Nick Charlton - 2005-05-25 11:42 AM
Hi All,
I've just noticed that my basicly new laptops battery is dead,
(the warranty ran out ages ago
) Is there any utility I can use to examine the remaining living cells?
Or anything else I can do?
Thanks,
Nick
Depending on your notebook model, it may come with a recalibration tool or battery check tool. Compaq has that since very early models when ni-mh batts were the norm.
There may be some generic batt tool, but most likely will only tell you the batt level, which is prob wrong if the batt is dead.
If all fails, try opening the batt case, unsolder one of the batt wire, wait a few secs for the charge controller circuit to drain out then re-solder back. Or you can also unsolder all the wires going to the charge circuit and resolder back after awhile.

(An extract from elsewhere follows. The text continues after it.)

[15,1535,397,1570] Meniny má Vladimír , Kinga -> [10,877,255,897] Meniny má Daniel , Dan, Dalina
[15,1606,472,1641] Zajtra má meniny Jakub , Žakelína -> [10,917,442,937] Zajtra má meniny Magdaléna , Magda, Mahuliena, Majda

I read on the web that many devices, like Apple iPod, iBook, PowerBook had these problems with their batt packs. The cells are basically still ok after 1~2 years. Its the charge controller's internal voltage counter that went kaput, causing incorrect levels to be detected from the cell, and hence charging to less than max level. Most of the users opened the case unsoldered and resoldered back, and find their batt to be back to "normal". Most of them claim that the batt life is back to almost like-new levels!
The same applied for the m300 batts I had, that I read online. In some cases, the cells are really dead. In which case
(last case
), get new 18650 cells and replace the lot. In the process, you get to up the capacity with 2400mAh cells instead of the typical 1500 or hi-cap 1800 or 2000mah cells!
Note: If only everyone posted their non HPC woes in this off Topic column and not into the other HPC related columns!